Las acciones de los productores de acero de EE. UU. Se elevaron el martes, incluso cuando la Guerra de Tarifas de Trump con Canadá sacudió los mercados de renta variable.
Los grandes productores estadounidenses, en particular Nucor y US Steel, se han recuperado más del 10 por ciento este año, un fuerte cambio para una industria que ha sufrido su peor año desde el primer mandato de Trump, ya que las ganancias sufrieron en medio de una demanda débil.

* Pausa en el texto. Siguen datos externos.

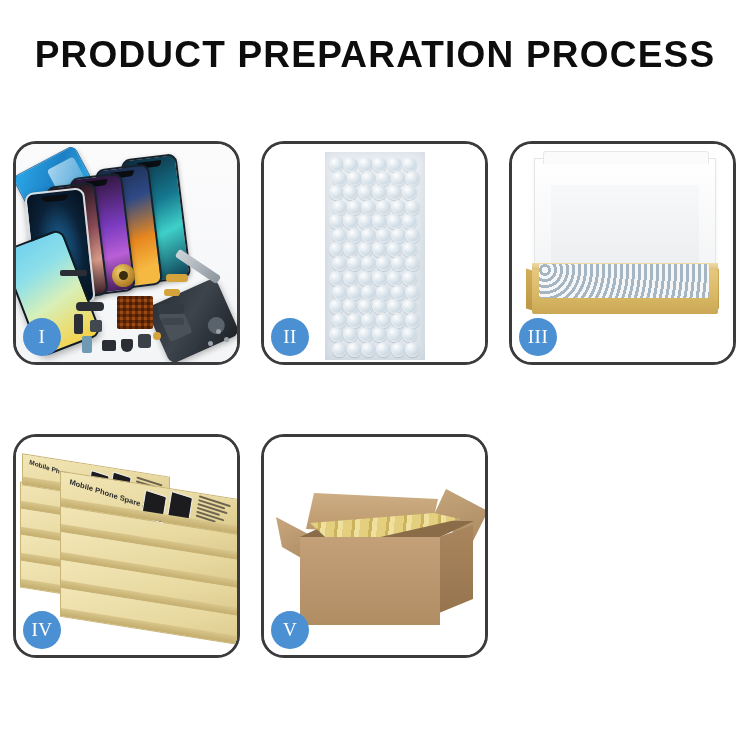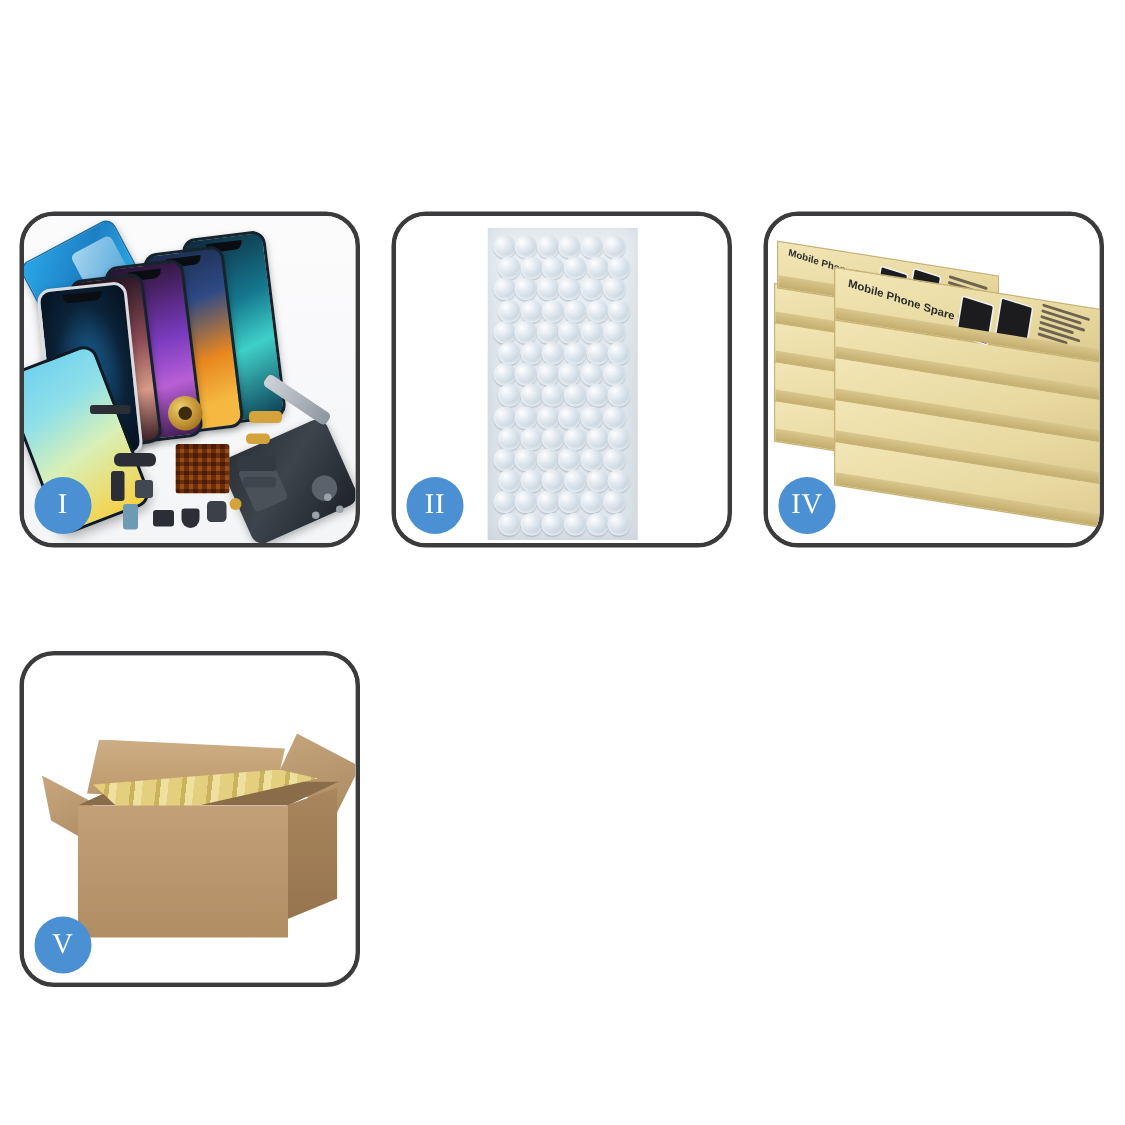"PRODUCT PREPARATION PROCESS" div.title { html: none -> <div>PRODUCT PREPARATION PROCESS</div> }
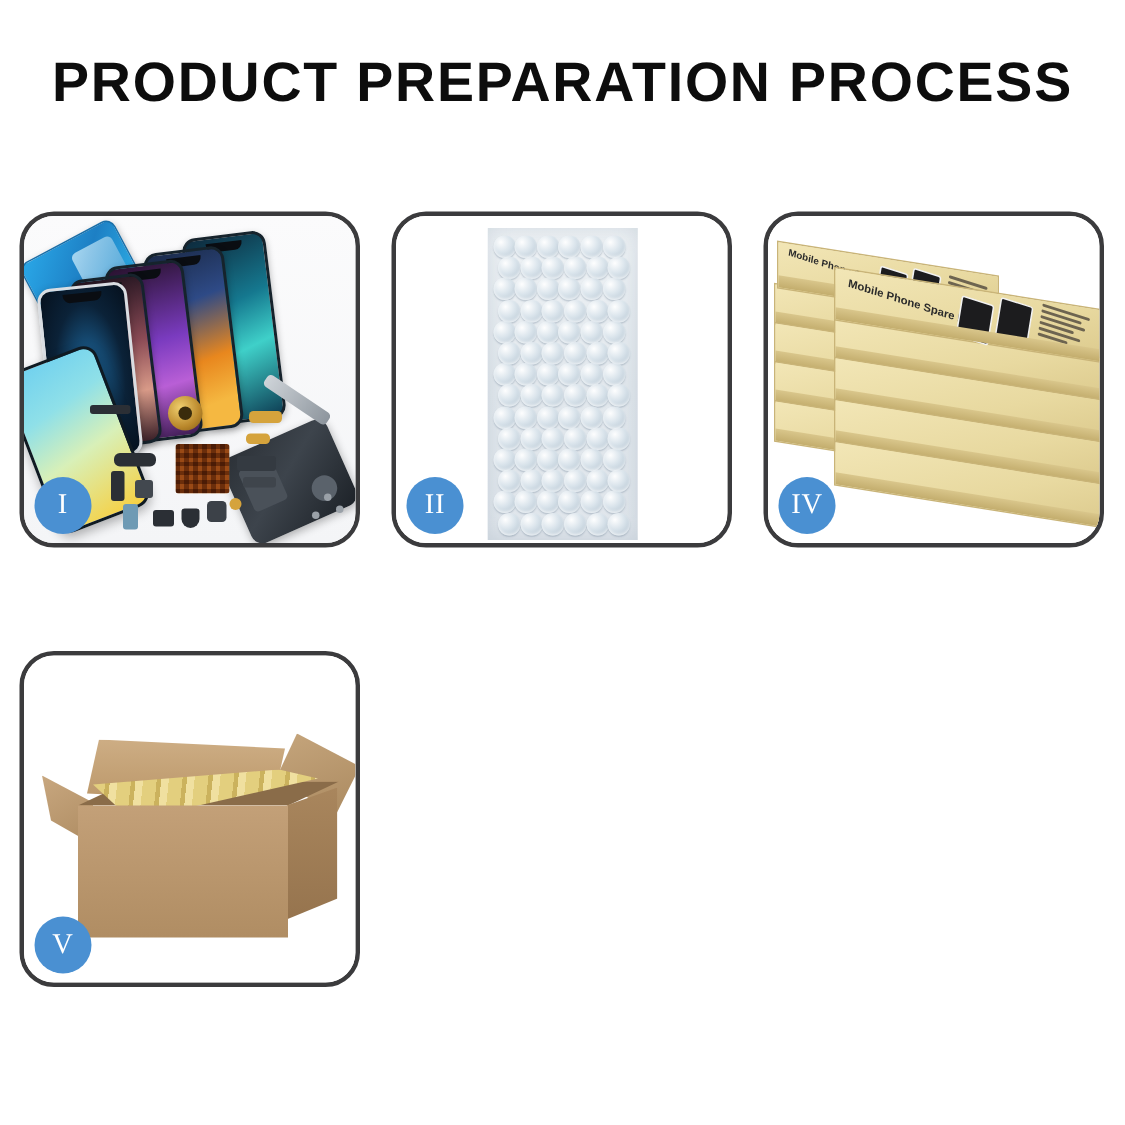"III" div.panel { html: none -> <div> <div> <div></div> <div></div> <div></div> <div></div> <div></div> <div></div> </div> <div>III</div> </div> }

Philip Bell, presidente del grupo comercial estadounidense, la Asociación de Fabricantes de Acero, dio la bienvenida a los aranceles, diciendo que «corregirían los errores» de las tareas anteriores. Durante el primer mandato de Trump y posteriormente bajo el entonces presidente Joe Biden, los Estados Unidos negociaron exenciones para importantes socios comerciales, así como empresas individuales.
La industria del acero estadounidense había estado «sujeta a mucho acero injustamente comercializado» y el reciente aumento de los precios debería verse más como una «normalización», dijo Bell.
La fortuna de los ganadores potenciales contrasta con el impacto negativo esperado en otros fabricantes de acero.
S&P Global Ratings dijo que las tarifas serían «particularmente dolorosas» para los fabricantes de acero coreanos, que se habían beneficiado de cuotas relativamente generosas sin tarifas, aunque el aumento de los precios del acero de los Estados Unidos podría suavizar el golpe.
ArcelorMittal, el segundo jugador más grande del mundo, opera una empresa conjunta en los Estados Unidos, pero tiene una producción significativa en México y Canadá.
La operación canadiense del grupo es un proveedor crítico del sector automotriz de los Estados Unidos, mientras que sus instalaciones estadounidenses utilizan productos de acero semi-acabado de México.
Genuino Christino, director financiero de ArcelorMittal, el mes pasado minimizó el probable impacto. La compañía, dijo, recibió un golpe de aproximadamente $ 100 millones por trimestre en 2018. Sin embargo, esos costos más altos fueron compensados por precios más altos.
Mills en Turquía también se puso de pie, dijo Colin Richardson, jefe de acero de la agencia de informes de precios Argus Media.
Con Estados Unidos deshaciéndose de todas las exenciones, las importaciones de grupos como çolakoğlu, Tosyali y Erdmir ahora competirían en un campo de juego con rivales europeos que se habían beneficiado de las talas, dijo, señalando que los envíos de Turquía habían comenzado a aumentar en las últimas dos semanas.
A pesar del viento justo para partes de la industria del acero, los economistas advirtieron que los precios de los metales más altos aumentarán los costos de producción para las industrias manufactureras como el automóvil y podrían avivar la inflación en los Estados Unidos.
Los aranceles, dijo Bourdet, estaban «realmente destinados a China» y podrían ser un desencadenante para reducir el exceso de oferta global de ese país. «Con tarifas en todo el planeta, será menos fácil para China exportar acero», dijo.